→ **Instructions for the task**
Without including any pictures, copy every line below exactly.

******************************

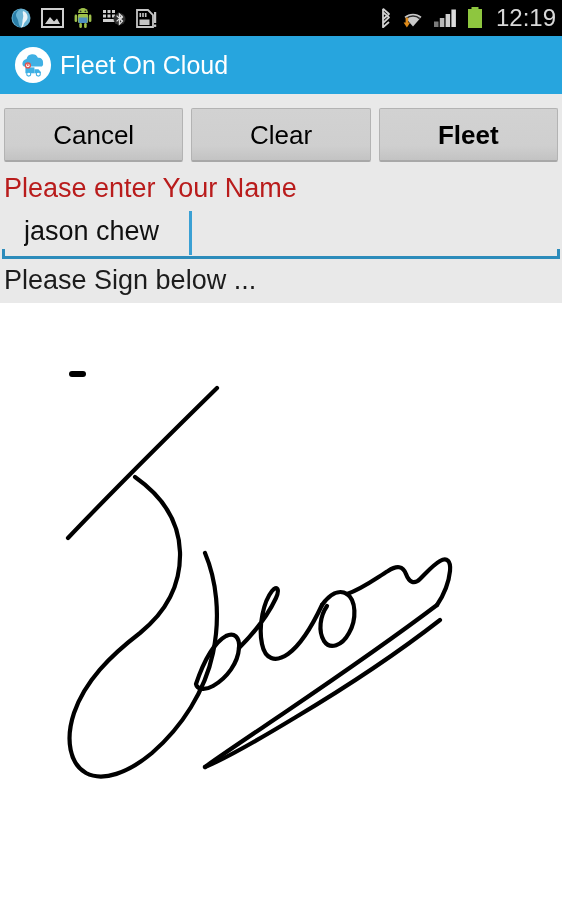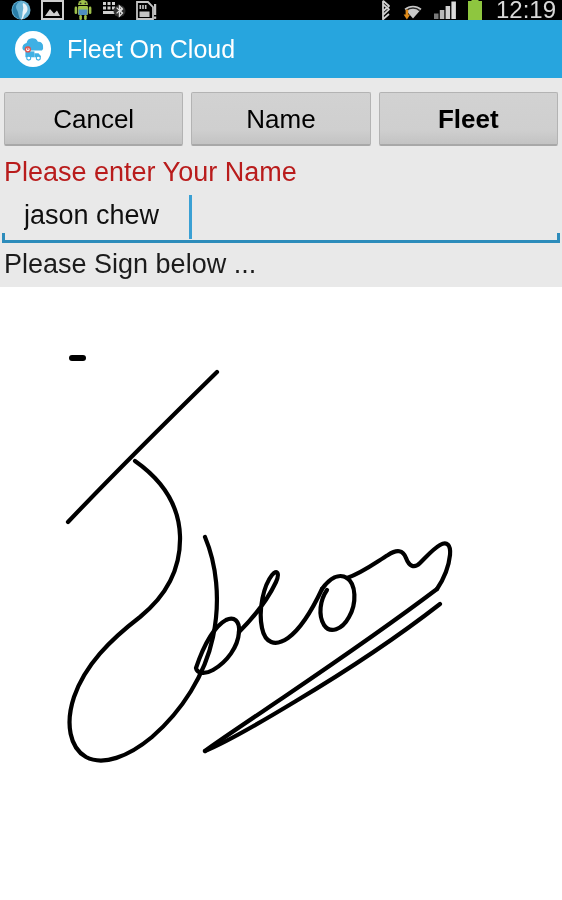"12:19" .status-bar { height: 20px -> 36px }
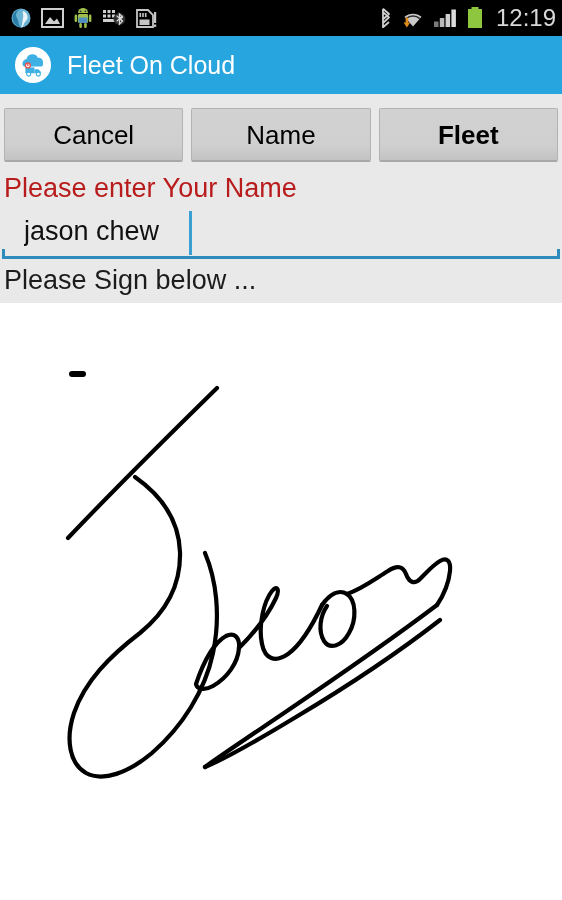"Fleet On Cloud" .app-title { margin-left: 15px -> 8px }
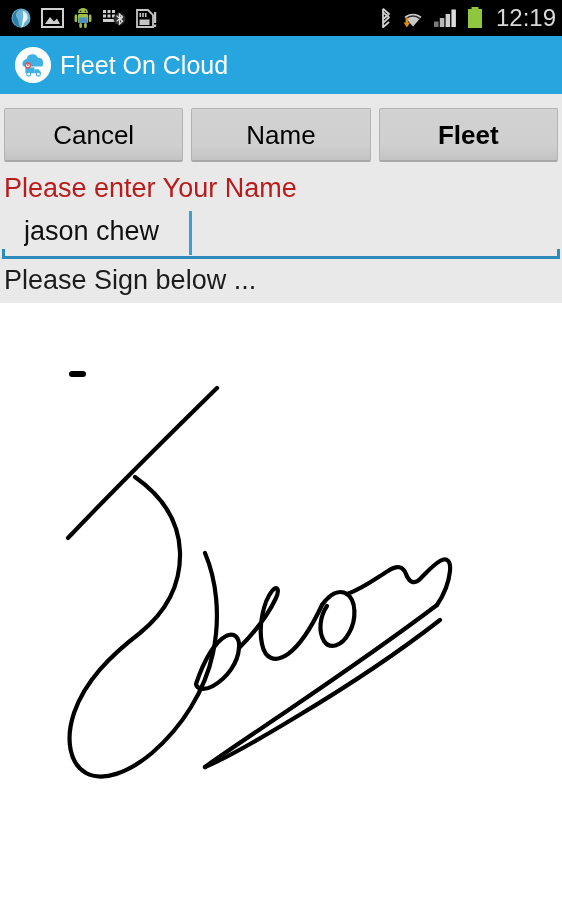"Name" button.btn { text: Name -> Clear }
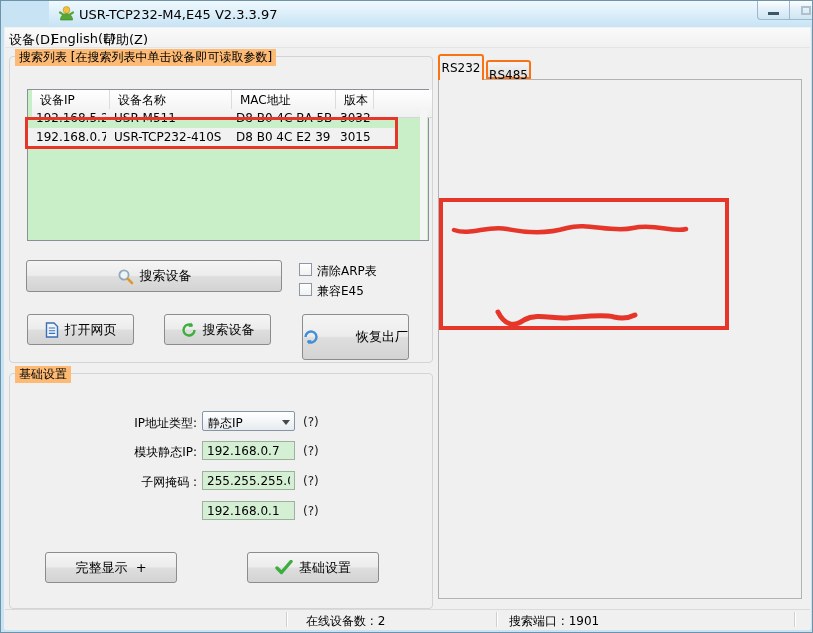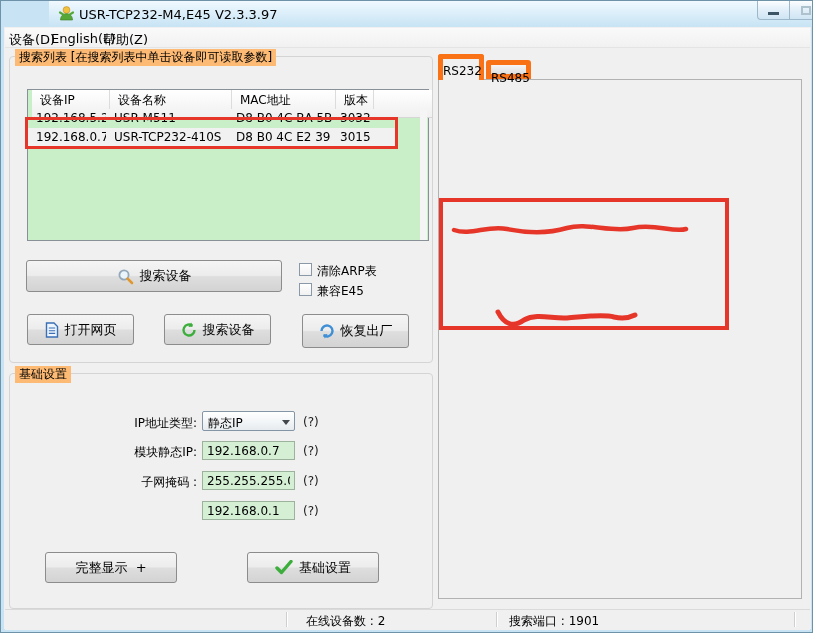"RS232" .tab { border: 5px solid #f97316 -> 2px solid #f97316 }
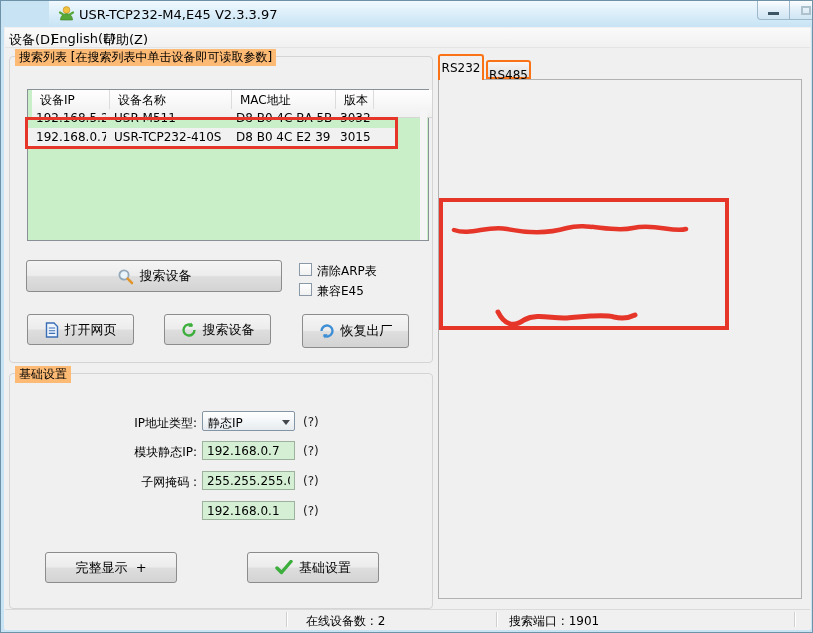"恢复出厂" div.btn { height: 34px -> 46px; justify-content: none -> space-between }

******************************

→ **Result**
"12:19" .status-bar { height: 20px -> 36px }
"Fleet On Cloud" .app-title { margin-left: 15px -> 8px }
"Name" button.btn { text: Name -> Clear }
"RS232" .tab { border: 5px solid #f97316 -> 2px solid #f97316 }
"恢复出厂" div.btn { height: 34px -> 46px; justify-content: none -> space-between }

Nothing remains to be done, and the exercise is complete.